Virgil61 Posted October 20, 2006 Report Share Posted October 20, 2006 Inspired by Virgil's suggestion, I contacted an expert on the Roman republic about my theory. He thought the possibility posed "a very difficult question". On the one hand, early modern and modern wars (e.g., the Thirty Years War ) have led to many, many deaths, and in some cases, deaths due to disease and famine surpassed what could be attributed to actual combat. On the other hand (and it turns out there are many other hands!), there are some factors I hadn't considered. First, many of the big killers--like typus, cholera, or plague--didn't emerge in Europe before late antiquity (so far as we can tell--Pertinax??). Second, the historian David Henige has been busy debunking claims regarding the numbers of dead caused by the diseases spread by Europeans in the New World, and he also addresses issues regarding the numbers of dead reported in our ancient sources. These two factors are important issues to consider in trying to actually quantify the number of potential deaths caused by war but not combat. So, while the number of war dead could have been quite close to what Caesar claimed or even higher, it isn't certain by any means. If only we knew what communicable diseases were present in antiquity, it would help us enormously. Interesting reply you received. So the answer may be tbd until or if we know what diseases were present. I know that the New World disease theory stating up to 40m or so deaths is very contraversial since it gets caught up into some of that PC-slanted 'white man is bad' theory. Quote Link to comment Share on other sites More sharing options...
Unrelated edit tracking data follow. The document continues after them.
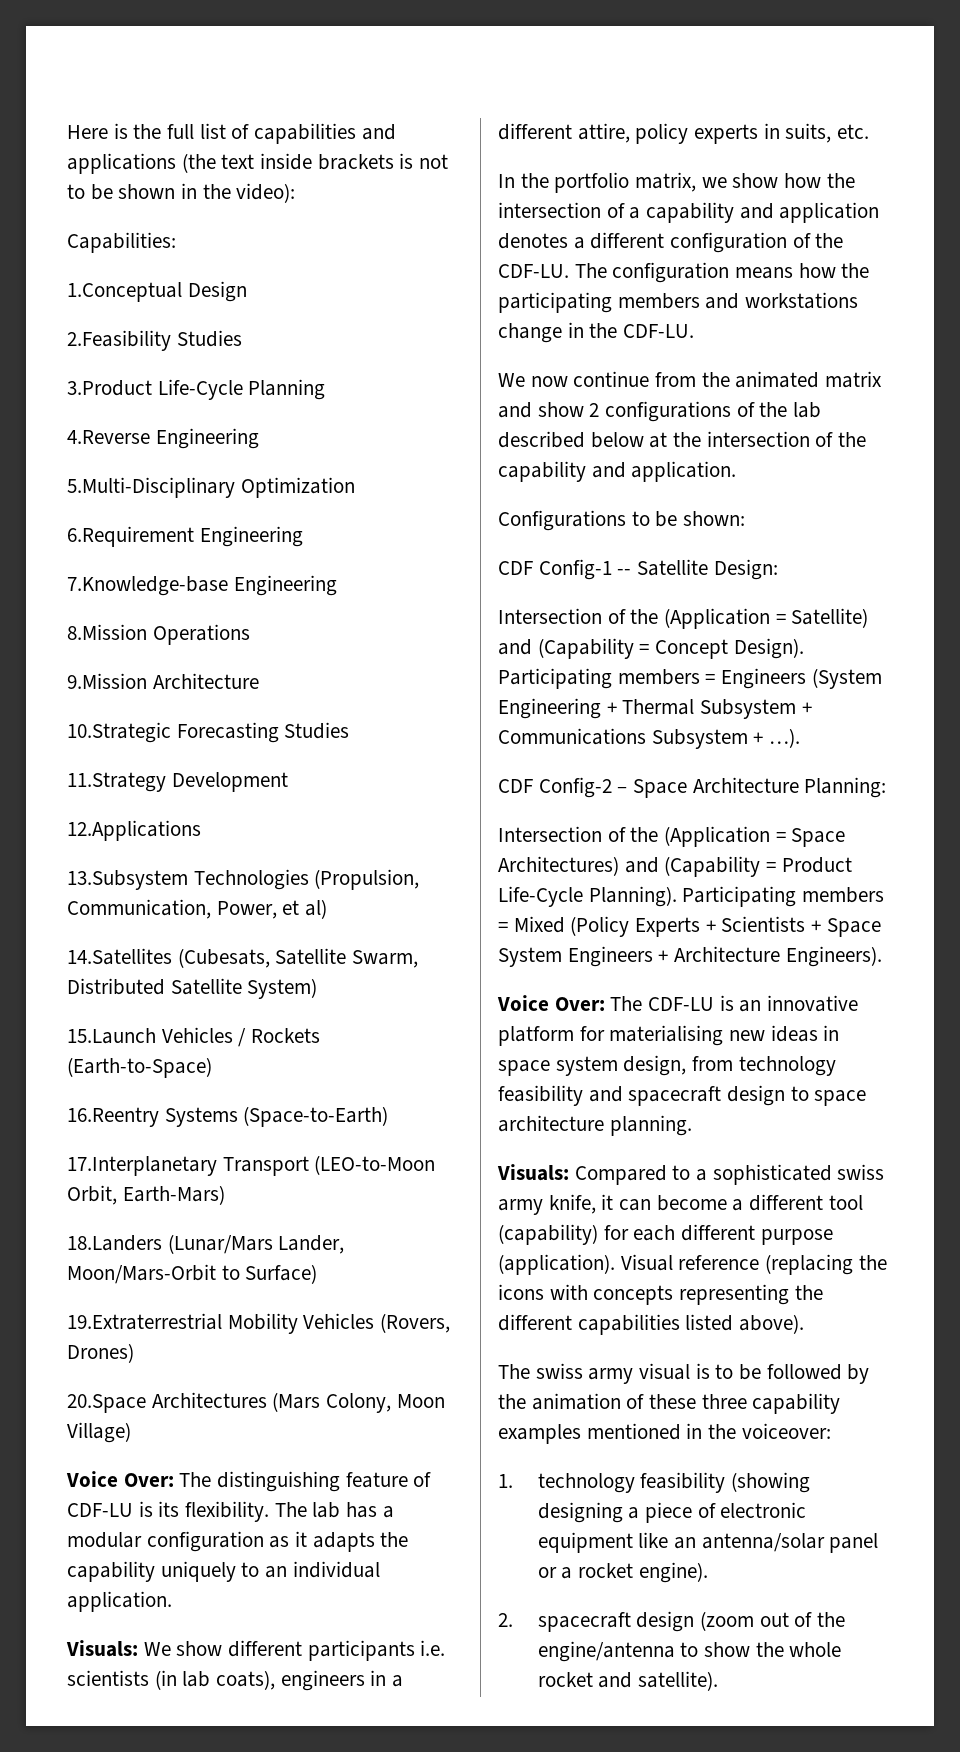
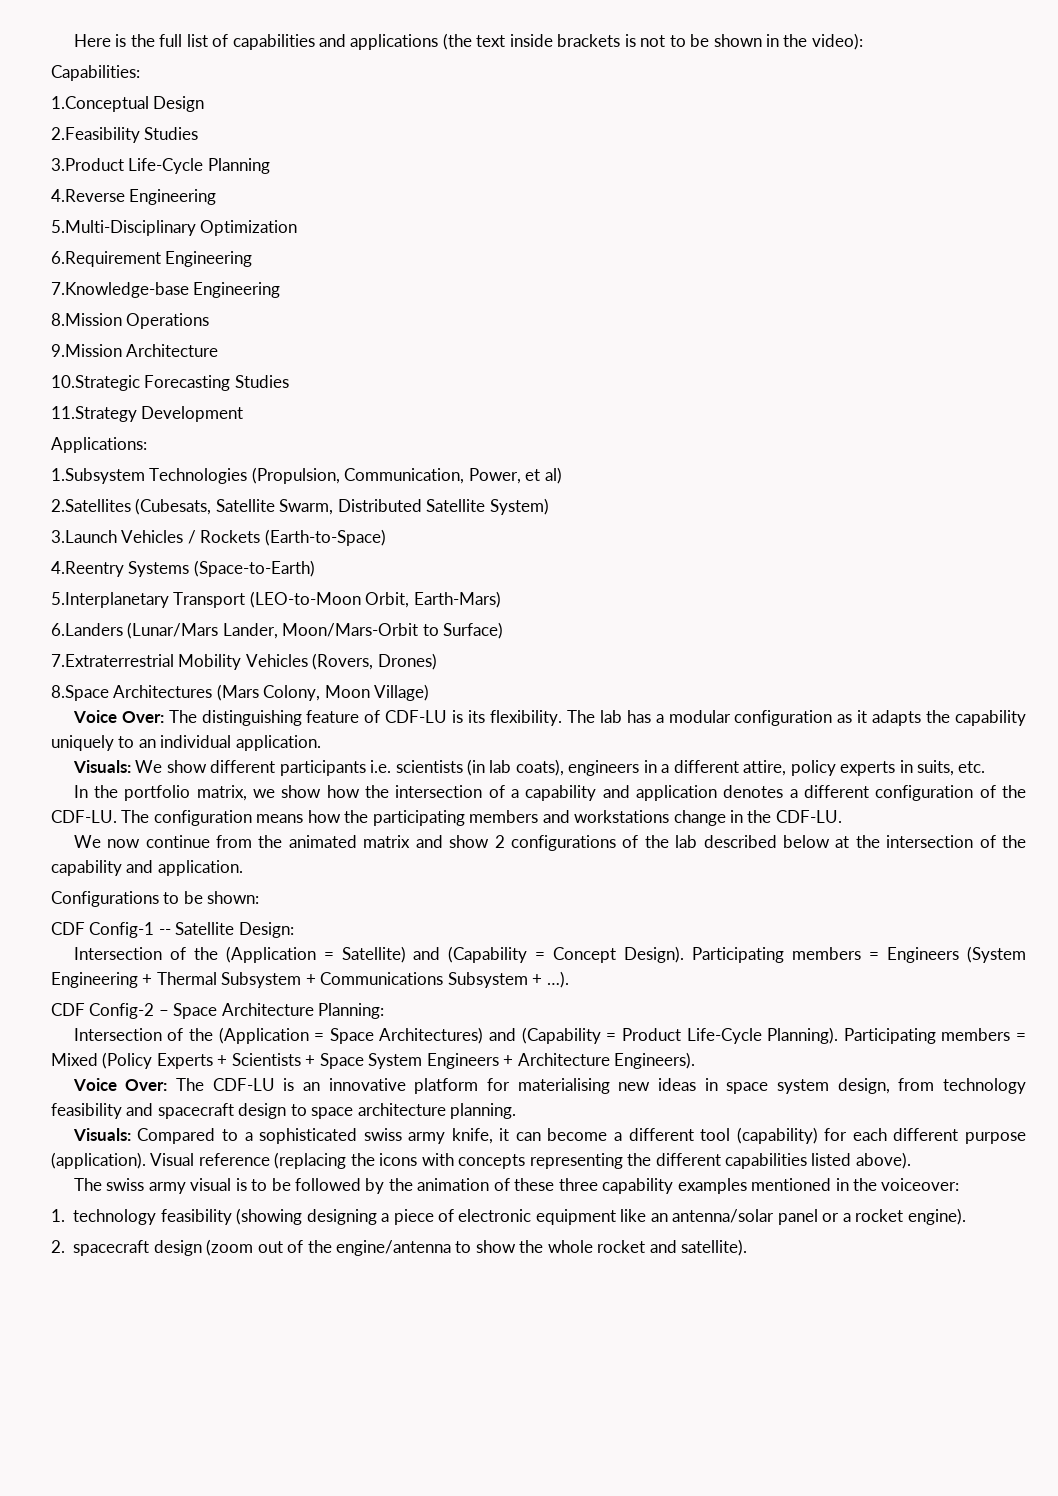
[67,820,201,841] [67,870,188,890] 12.Applications // 13.Subsystem -> [51,437,147,453] [51,468,145,484] Applications: // 1.Subsystem
[67,948,172,965] 14.Satellites -> [51,499,131,512] 2.Satellites
[67,1028,156,1044] 15.Launch -> [51,530,117,543] 3.Launch
[67,1107,159,1127] 16.Reentry -> [51,561,124,577] 4.Reentry
[67,1156,217,1176] 17.Interplanetary -> [51,592,169,608] 5.Interplanetary
[67,1235,162,1251] 18.Landers -> [51,623,123,636] 6.Landers
[67,1313,222,1330] 19.Extraterrestrial -> [51,654,174,667] 7.Extraterrestrial
[67,1394,146,1413] 20.Space -> [51,685,109,701] 8.Space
M. Porcius Cato Posted October 20, 2006 Author Report Share Posted October 20, 2006 if a population is weakened by social disruption and a basic lack of simple medications and foodstuffs , parasitic infection (from gardia lambli (dirty water) to trichonosis (encysted pork) will pre dispose a population to reater cohort morbidty. So, malaria, one of the plagues, sundry parasites, and trichonosis could have led to greater cohort morbidity in Caesar's Gaul. Of these, there is archaeological evidence of malarial deaths in Rome and testimonia (from Sidonius Apollinaris) attesting to a malaria-like 'pestilence' in Gaul. Both are mentioned in this interesting NYT article from 1994. Though I do wonder whether an outbreak of malaria would have gone unreported by Caesar--presumably he would have taken precautions against his men contracting any pestilences known to afflict the enemy. What about animal borne diseases? If you have to flee your village with your livestock, you might find yourself sharing a bed in the forest with a sheep in order to keep warm. (Russian serfs often shared their homes with their livestock.) What about tuberculosis? Cases of tuberculosis have been reported as early as the 2nd century, and in medieval Lithuania, nearly 25% of the population were infected with it. If one-quarter of the Gauls had tuberculosis too (a big if), that alone could readily explain Caesar's high causalty estimates. Quote Link to comment Share on other sites More sharing options...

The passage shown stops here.